Avec notre correspondant à Pékin, Stéphane Lagarde
Les vendeurs de hochets traditionnels en bois n’ont plus qu’à aller se rhabiller, même chose pour les distributeurs de pop corn. Les machines sont couchées sur des véhicules à trois roues et leurs conducteurs, aux klaxons visiblement contrariés, faisaient une mine de la couleur du ciel ce mercredi après-midi au cœur du vieux Pékin. Décidemment, depuis quelques jours les affaires en plein air sont très mauvaises dans la capitale chinoise.
« Respirer le même destin »
Si la plupart des élèves chinois étaient encore à l’école ce mercredi, voilà trois jours que les lycées internationaux font classes vides. La faute au brouillard qui a gommé les paysages et pousse les habitants à se cloîtrer à la maison. Comme les trottoirs des avenues du quartier des affaires, les pavés du vieux Pékin avancent masqués. Jaune pour la fille, noir à rayure pour le garçon : ce couple de touristes venu de Tianjin sur la cote-est a opté pour des masques en tissu avec filtre en papier destiné à se protéger des fines particules 2,5 tellement destructrices pour les poumons. « Bien sûr qu’on porte un masque, répondent en cœur ces deux jeunes gens âgés de 20 ans qui s'étonnent qu'on puisse leur poser la question. Il suffit de regarder le liquide noir qui nous sort des narines pour voir combien le brouillard de Pékin est nocif pour la santé. »
Le brouillard de Pékin véritable machine à crotte de nez, c’est pourtant dans ces même ruelles qu’est venu se promener la veille mardi Xi Jinping. Sur les photos, le chef de l’Etat et ses accompagnateurs, dont le secrétaire du Parti communiste et le maire de Pékin, ne portent pas de masque afin de « respirer ensemble avec le peuple et partager le même destin », titrent la plupart des médias officiels ce mercredi.

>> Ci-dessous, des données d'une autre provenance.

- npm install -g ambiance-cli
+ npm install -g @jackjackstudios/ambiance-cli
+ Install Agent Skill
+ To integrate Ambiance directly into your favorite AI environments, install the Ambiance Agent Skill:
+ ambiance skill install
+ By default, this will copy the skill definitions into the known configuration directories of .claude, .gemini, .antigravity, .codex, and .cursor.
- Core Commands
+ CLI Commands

Une attitude qui a entraîné sourires et critiques sur internet alors que « l’airpocalypse » fait désormais partie des sujets de mécontentement premiers de la population. Un Chinois a ainsi porté plainte contre les autorités devant un tribunal du district de Shijiazhuang, la capitale de la province du Hebei, à 200 kilomètres de Pékin. La province dont les centrales à charbon et les cheminées d’usines hautement polluantes entourent la capitale chinoise, a enregistré récemment une densité de particules PM 2,5 de 761 microgrammes, selon un relevé officiel de la ville de Xinji, mentionné par l’AFP. C’est 30 fois le plafond maximum de 25 pour une exposition de 24 heures recommandé par l’Organisation mondiale de la santé.
Statues masquées
Fâchés par des discours antipollution non suivis d’effets ou par des mesures qui se font attendre, des étudiants de Beida, l’une des deux plus prestigieuses universités de Pékin, ont osé faire porter des masques aux statues des mandarins de leur campus tout en faisant mention sur le réseau social Sina Weibo du rapport sorti par l’Académie des sciences de Shanghai le 12 février dernier.

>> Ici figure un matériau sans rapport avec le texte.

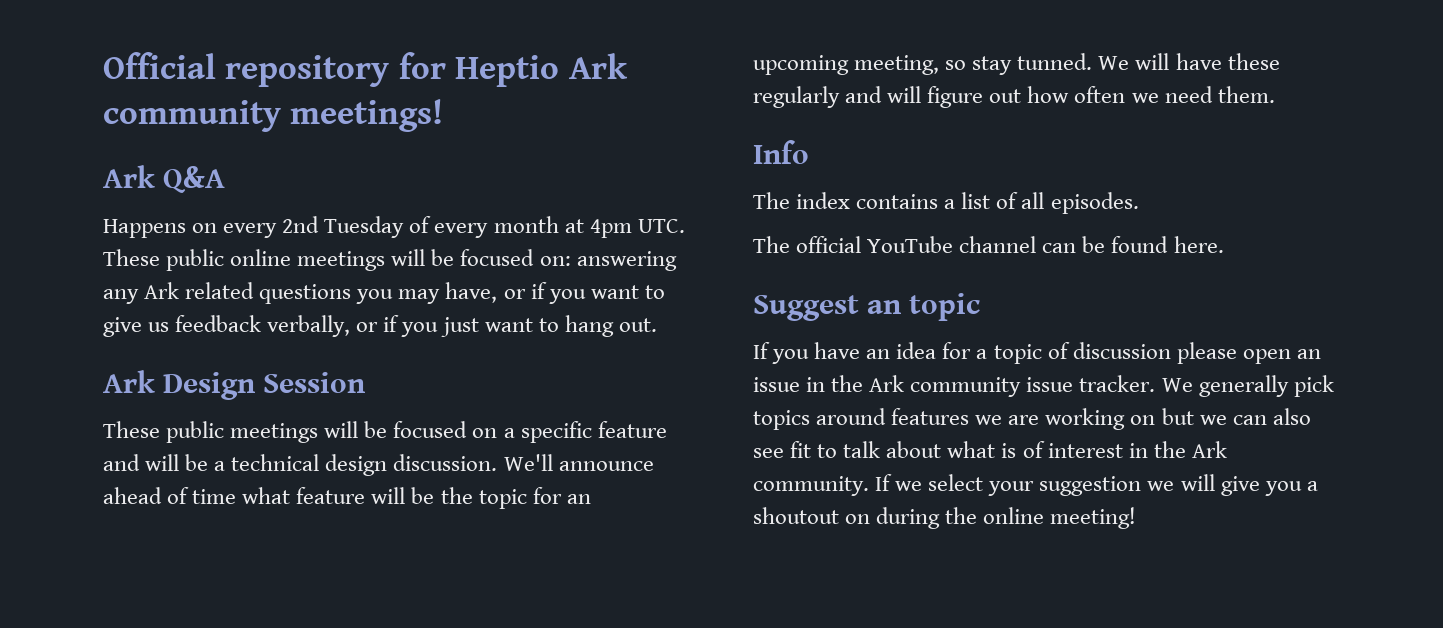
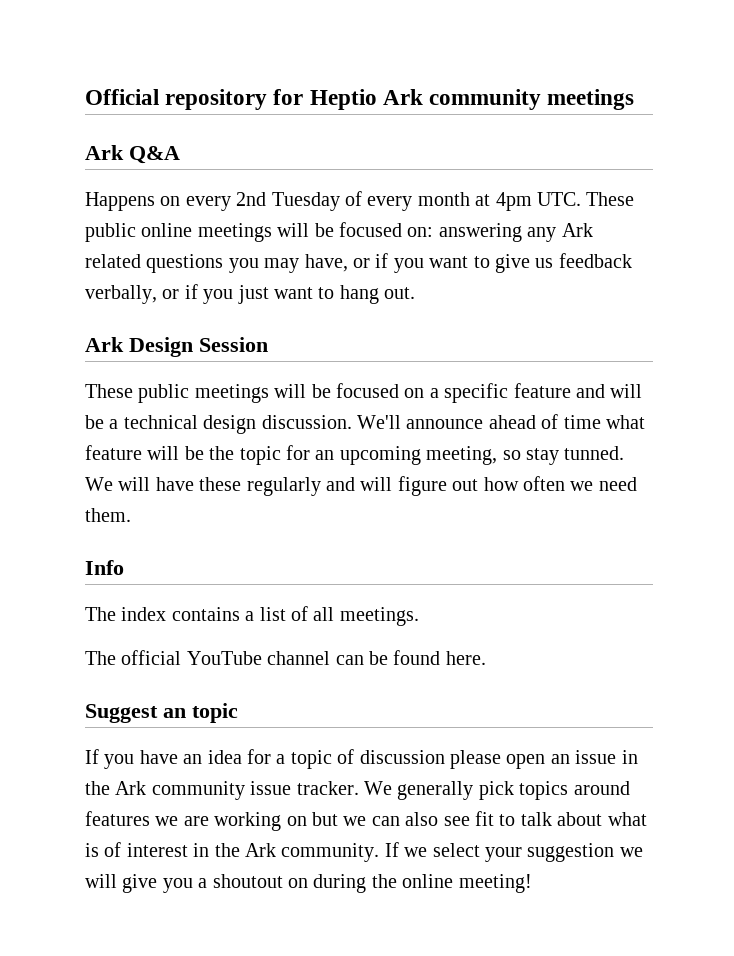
- Official repository for Heptio Ark community meetings!
+ Official repository for Heptio Ark community meetings
- The index contains a list of all episodes.
+ The index contains a list of all meetings.

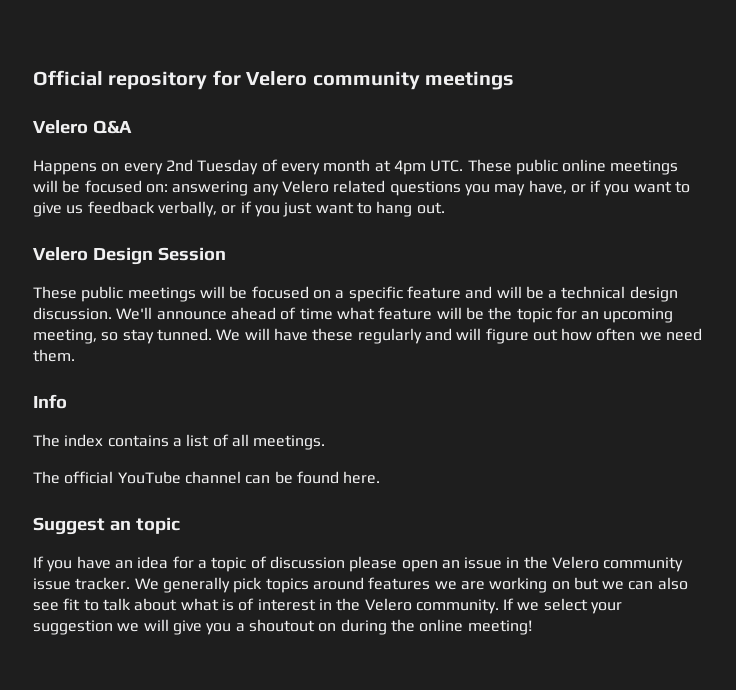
- Official repository for Heptio Ark community meetings
+ Official repository for Velero community meetings
- Ark Q&A
+ Velero Q&A
- Happens on every 2nd Tuesday of every month at 4pm UTC. These public online meetings will be focused on: answering any Ark related questions you may have, or if you want to give us feedback verbally, or if you just want to hang out.
+ Happens on every 2nd Tuesday of every month at 4pm UTC. These public online meetings will be focused on: answering any Velero related questions you may have, or if you want to give us feedback verbally, or if you just want to hang out.
- Ark Design Session
+ Velero Design Session
- If you have an idea for a topic of discussion please open an issue in the Ark community issue tracker.
+ If you have an idea for a topic of discussion please open an issue in the Velero community issue tracker.
- We generally pick topics around features we are working on but we can also see fit to talk about what is of interest in the Ark community.
+ We generally pick topics around features we are working on but we can also see fit to talk about what is of interest in the Velero community.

Les académiciens avaient alors classé Pékin au bas d'une liste de 40 capitales concernant l’air qu’on y respire, n’hésitant pas à euphémiser sur le côté « peu vivable » de l’ancienne cité des empereurs. Selon l’ancien ministre de la Santé Chez Zhu, la pollution tuerait ainsi entre 350 et 500 000 Chinois par an, alors que le chercheur Zhong Nanshan affirme que le nombre des cancers du poumon a augmenté de 60 % ces dix dernières années en Chine.
Impossible de vivre à visage découvert
Impossible de vivre à visage découvert dans les grandes métropoles chinoises. « Il y a aujourd’hui un décalage entre les mesures annoncées par les autorités et la frustration de la population face à une pollution qui modifie les modes de vie », affirme une journaliste qui a souhaité garder l'anonymat. Avant de plaisanter : « Je suis arrivée en mars dernier à Pékin, un ami m’a donné un masque en cadeau de bienvenue et depuis j’en ai eu beaucoup d’autres. »
Des masques de protection contre les fines particules de pollution, cadeaux tendances mais désormais difficiles à trouver. Ce mercredi soir à minuit, l’alerte orange devrait être relevée après 130 heures de haute pollution sans discontinuer annonce le Quotidien du Peuple. Un nouveau record qui a entraîné une ruée sur les boutiques en ligne. Les masques de la société américaine 3M sont ainsi ce mercredi soir en rupture de stock sur le site Jingdong, l’un des plus gros vendeurs de l’internet chinois.